(Revision comparison data)
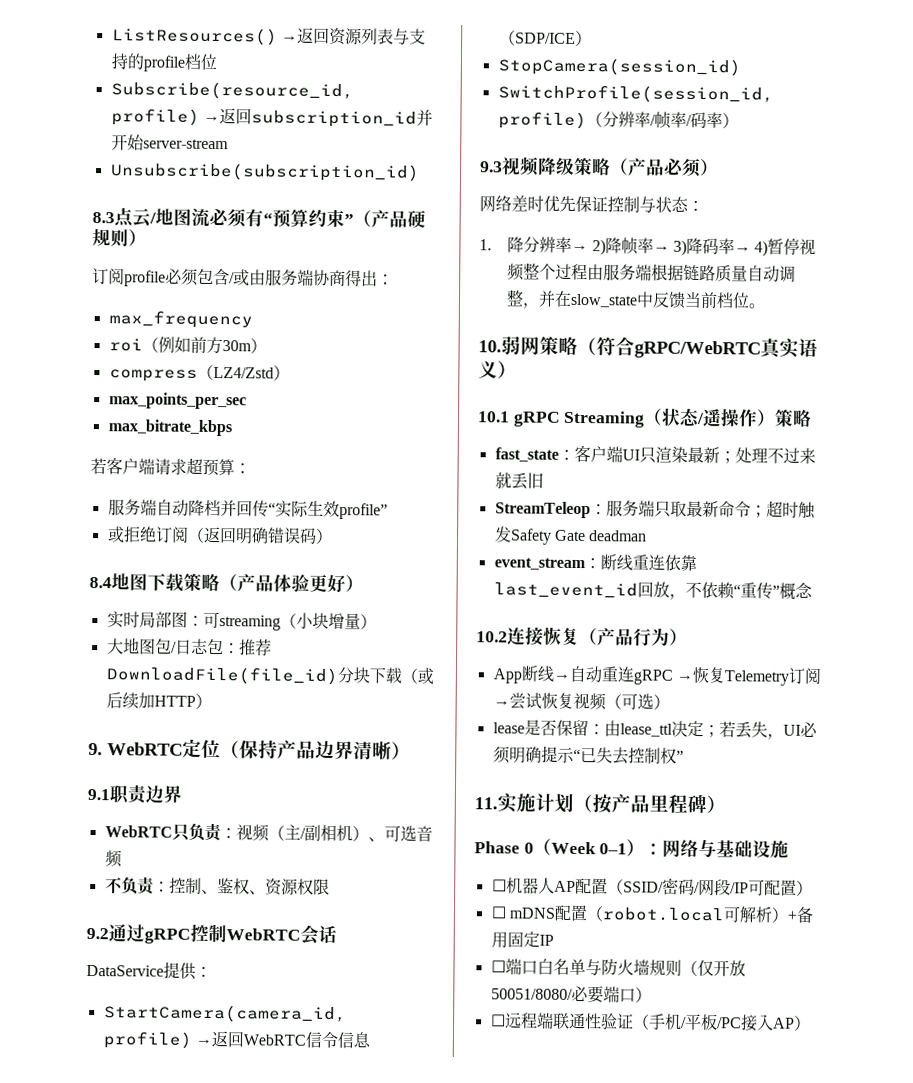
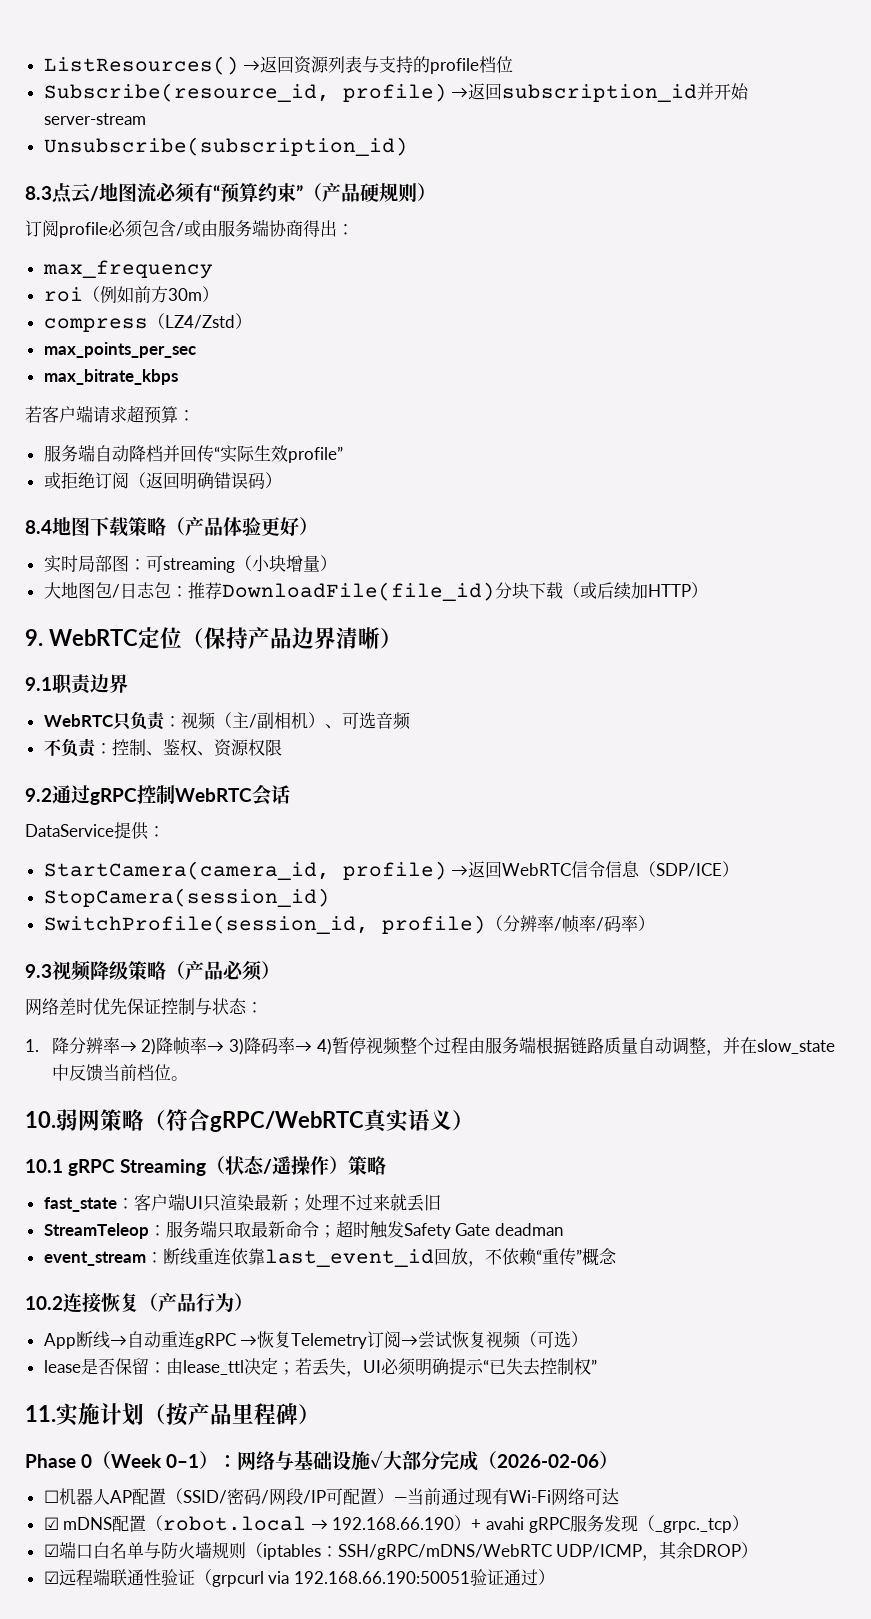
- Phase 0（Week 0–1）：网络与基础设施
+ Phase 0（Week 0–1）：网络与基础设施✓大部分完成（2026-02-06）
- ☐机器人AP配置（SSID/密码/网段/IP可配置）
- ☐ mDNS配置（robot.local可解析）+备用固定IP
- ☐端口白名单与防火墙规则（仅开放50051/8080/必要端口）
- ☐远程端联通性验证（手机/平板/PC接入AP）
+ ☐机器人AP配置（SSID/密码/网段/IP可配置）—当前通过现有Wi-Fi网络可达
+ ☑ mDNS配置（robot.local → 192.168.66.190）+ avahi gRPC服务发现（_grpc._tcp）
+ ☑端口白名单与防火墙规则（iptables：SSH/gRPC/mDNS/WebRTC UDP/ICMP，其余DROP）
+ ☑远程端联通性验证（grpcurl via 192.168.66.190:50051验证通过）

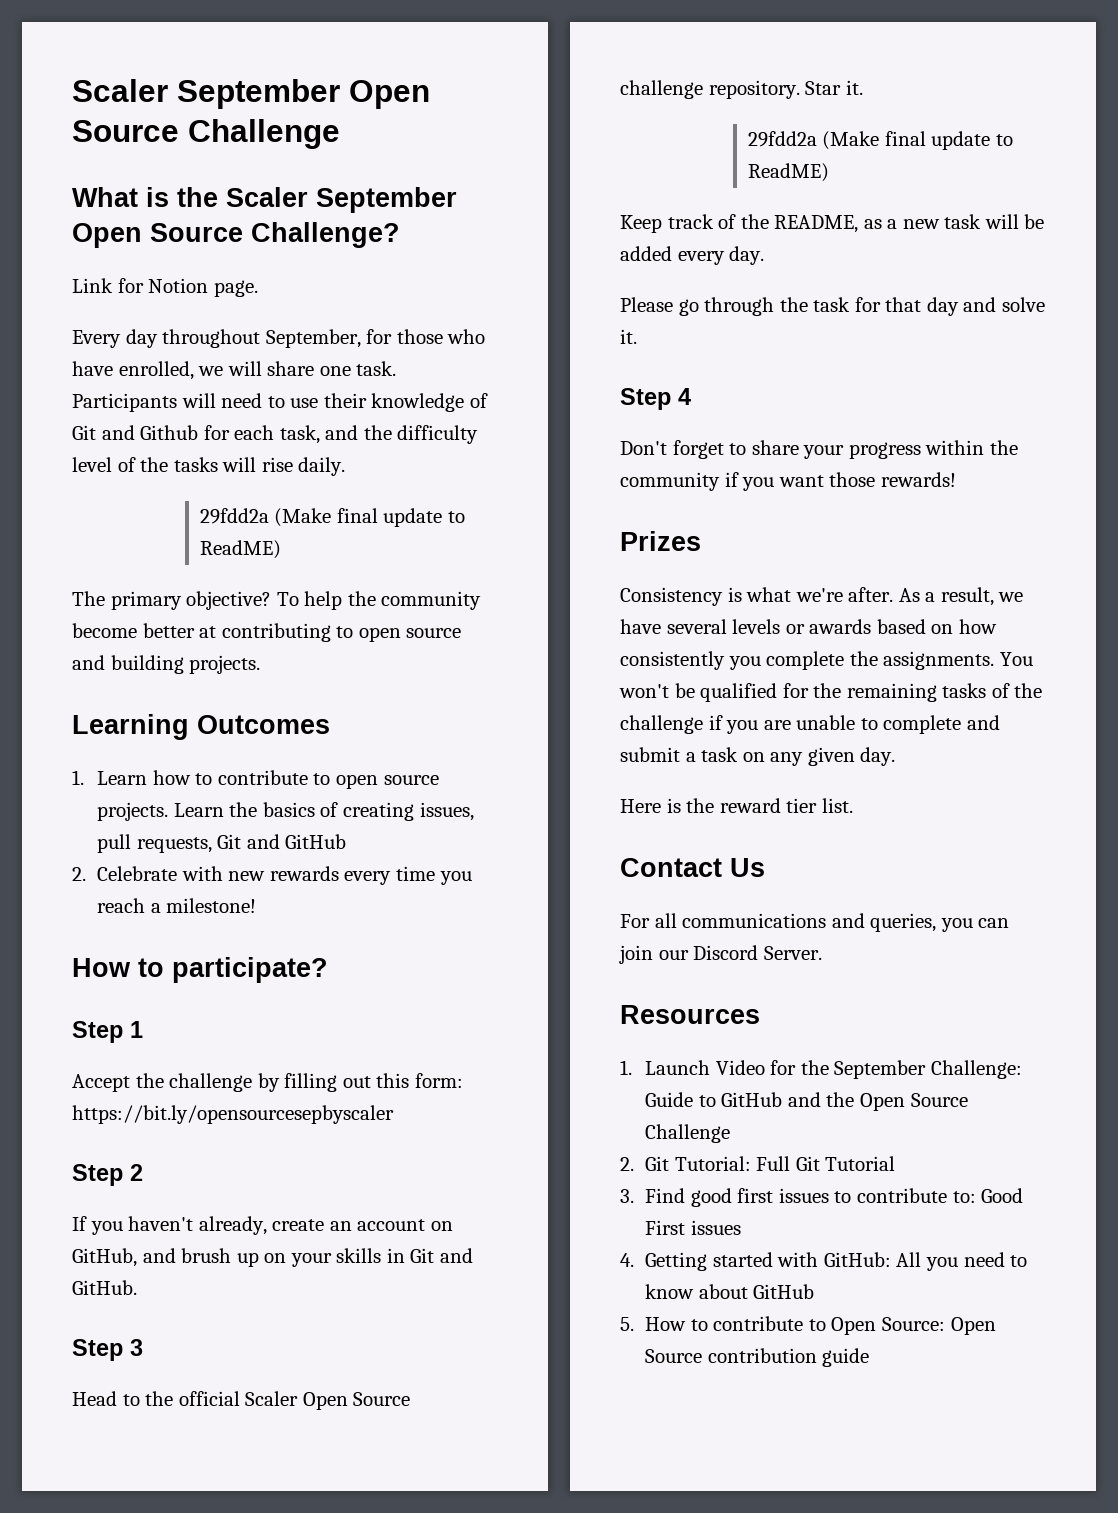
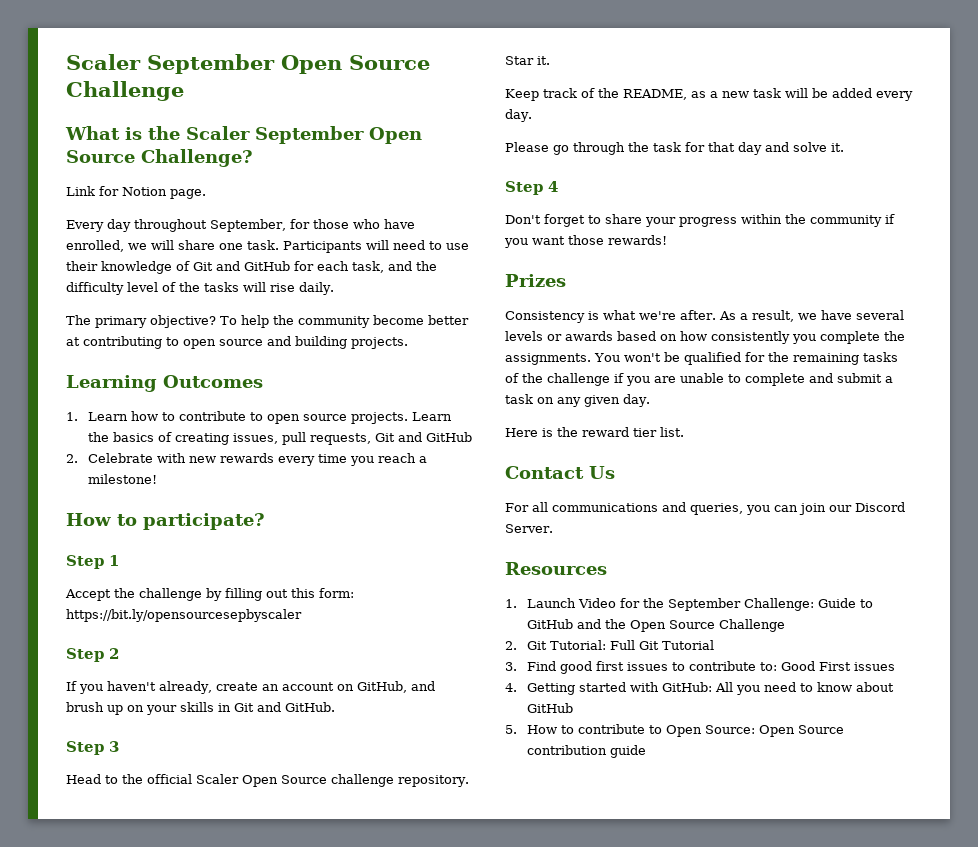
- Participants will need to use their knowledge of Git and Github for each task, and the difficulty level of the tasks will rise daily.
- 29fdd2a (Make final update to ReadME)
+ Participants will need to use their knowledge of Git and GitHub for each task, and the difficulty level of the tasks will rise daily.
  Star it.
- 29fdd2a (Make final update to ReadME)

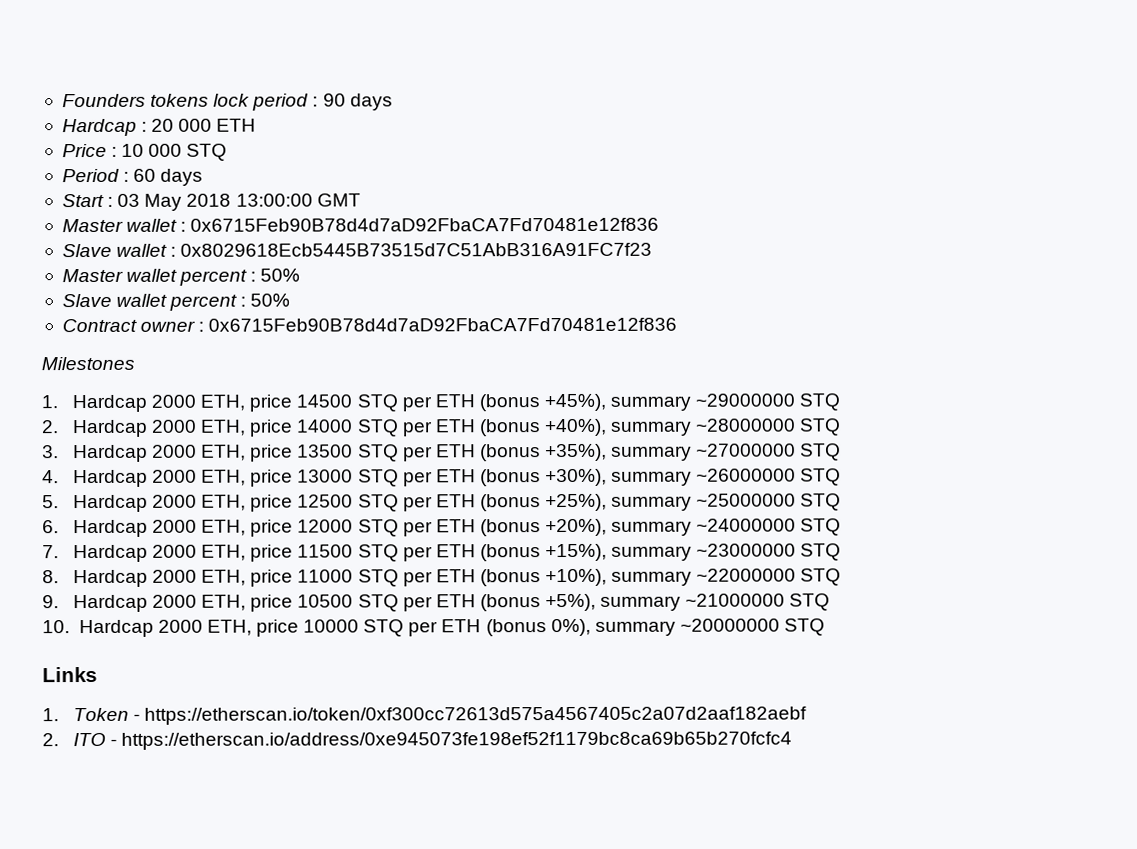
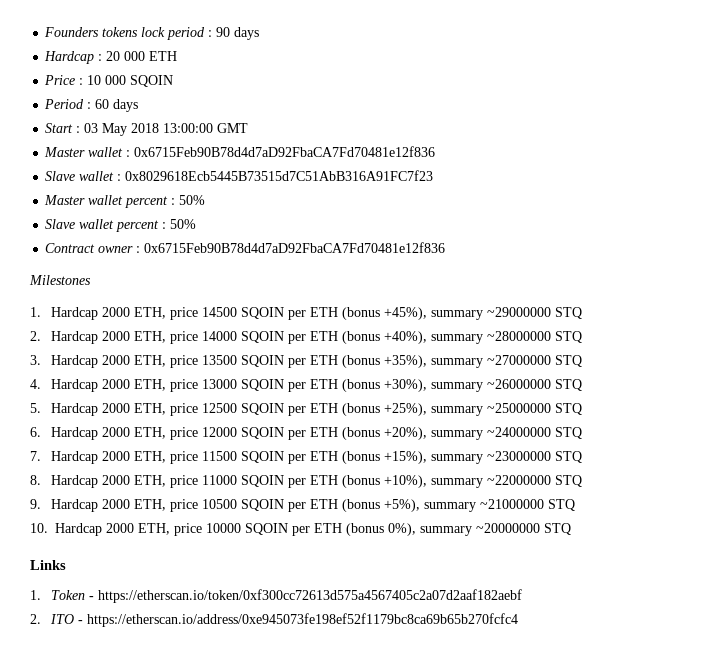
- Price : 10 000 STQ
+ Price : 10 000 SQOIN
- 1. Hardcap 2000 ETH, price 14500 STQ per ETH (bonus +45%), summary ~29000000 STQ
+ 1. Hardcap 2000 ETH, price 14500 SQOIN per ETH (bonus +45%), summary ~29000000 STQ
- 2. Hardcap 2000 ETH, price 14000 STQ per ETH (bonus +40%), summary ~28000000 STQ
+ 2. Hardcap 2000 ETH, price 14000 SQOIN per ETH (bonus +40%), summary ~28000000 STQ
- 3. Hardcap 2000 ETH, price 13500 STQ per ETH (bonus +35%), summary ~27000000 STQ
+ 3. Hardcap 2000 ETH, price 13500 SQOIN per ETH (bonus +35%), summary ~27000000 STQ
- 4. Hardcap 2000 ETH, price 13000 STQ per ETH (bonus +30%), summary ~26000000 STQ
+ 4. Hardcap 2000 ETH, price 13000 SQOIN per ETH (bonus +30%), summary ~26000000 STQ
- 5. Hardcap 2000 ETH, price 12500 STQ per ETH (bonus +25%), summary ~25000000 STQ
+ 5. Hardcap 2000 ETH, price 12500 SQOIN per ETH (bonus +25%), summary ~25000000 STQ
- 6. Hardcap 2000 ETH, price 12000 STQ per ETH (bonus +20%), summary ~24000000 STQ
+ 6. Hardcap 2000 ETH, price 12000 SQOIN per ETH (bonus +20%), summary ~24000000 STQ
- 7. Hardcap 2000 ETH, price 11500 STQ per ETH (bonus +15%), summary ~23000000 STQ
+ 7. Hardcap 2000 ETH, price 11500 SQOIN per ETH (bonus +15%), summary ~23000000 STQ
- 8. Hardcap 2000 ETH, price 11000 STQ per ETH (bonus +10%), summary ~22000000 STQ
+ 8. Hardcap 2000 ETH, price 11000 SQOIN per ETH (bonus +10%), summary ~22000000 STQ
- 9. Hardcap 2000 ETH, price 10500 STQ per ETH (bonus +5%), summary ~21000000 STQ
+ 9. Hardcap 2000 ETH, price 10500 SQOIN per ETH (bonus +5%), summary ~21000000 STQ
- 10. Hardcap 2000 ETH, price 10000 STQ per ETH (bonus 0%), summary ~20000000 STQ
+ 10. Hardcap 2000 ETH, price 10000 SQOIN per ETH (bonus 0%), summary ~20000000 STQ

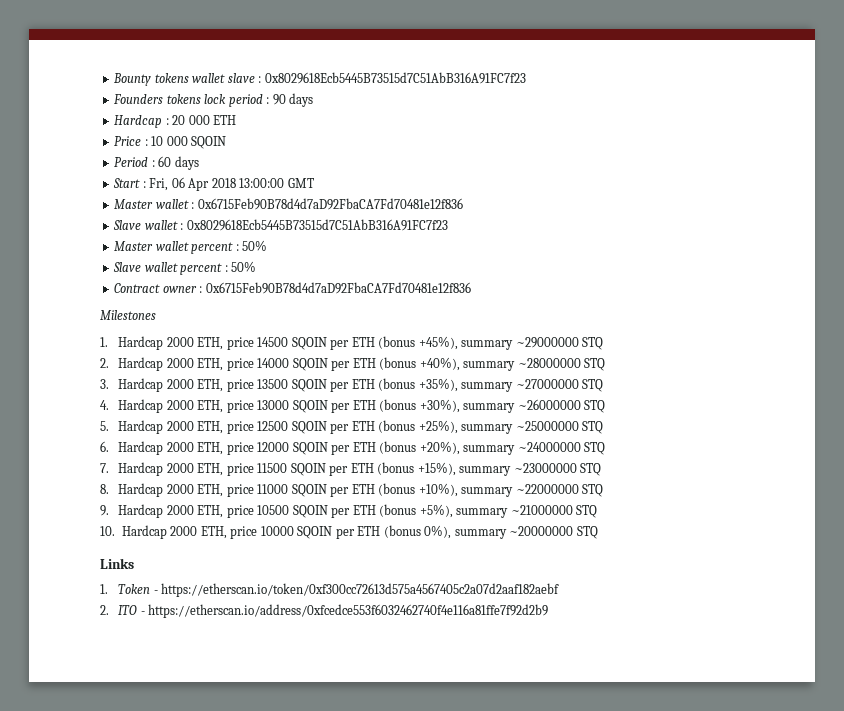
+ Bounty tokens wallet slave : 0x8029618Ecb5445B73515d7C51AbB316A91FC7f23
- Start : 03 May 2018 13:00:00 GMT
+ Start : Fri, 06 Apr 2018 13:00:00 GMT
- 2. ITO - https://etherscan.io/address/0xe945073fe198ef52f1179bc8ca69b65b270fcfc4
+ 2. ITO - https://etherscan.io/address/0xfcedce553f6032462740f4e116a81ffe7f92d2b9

EXERCISE PROMPT -
Look above for the line with "- 2. Hardcap" and the line with "SQOIN per ETH (bonus +10%), summary ~22000000 STQ", and reproduce exactly those two lines plus every line between, nothing more.

WRITTEN REPLY -
- 2. Hardcap 2000 ETH, price 14000 STQ per ETH (bonus +40%), summary ~28000000 STQ
+ 2. Hardcap 2000 ETH, price 14000 SQOIN per ETH (bonus +40%), summary ~28000000 STQ
- 3. Hardcap 2000 ETH, price 13500 STQ per ETH (bonus +35%), summary ~27000000 STQ
+ 3. Hardcap 2000 ETH, price 13500 SQOIN per ETH (bonus +35%), summary ~27000000 STQ
- 4. Hardcap 2000 ETH, price 13000 STQ per ETH (bonus +30%), summary ~26000000 STQ
+ 4. Hardcap 2000 ETH, price 13000 SQOIN per ETH (bonus +30%), summary ~26000000 STQ
- 5. Hardcap 2000 ETH, price 12500 STQ per ETH (bonus +25%), summary ~25000000 STQ
+ 5. Hardcap 2000 ETH, price 12500 SQOIN per ETH (bonus +25%), summary ~25000000 STQ
- 6. Hardcap 2000 ETH, price 12000 STQ per ETH (bonus +20%), summary ~24000000 STQ
+ 6. Hardcap 2000 ETH, price 12000 SQOIN per ETH (bonus +20%), summary ~24000000 STQ
- 7. Hardcap 2000 ETH, price 11500 STQ per ETH (bonus +15%), summary ~23000000 STQ
+ 7. Hardcap 2000 ETH, price 11500 SQOIN per ETH (bonus +15%), summary ~23000000 STQ
- 8. Hardcap 2000 ETH, price 11000 STQ per ETH (bonus +10%), summary ~22000000 STQ
+ 8. Hardcap 2000 ETH, price 11000 SQOIN per ETH (bonus +10%), summary ~22000000 STQ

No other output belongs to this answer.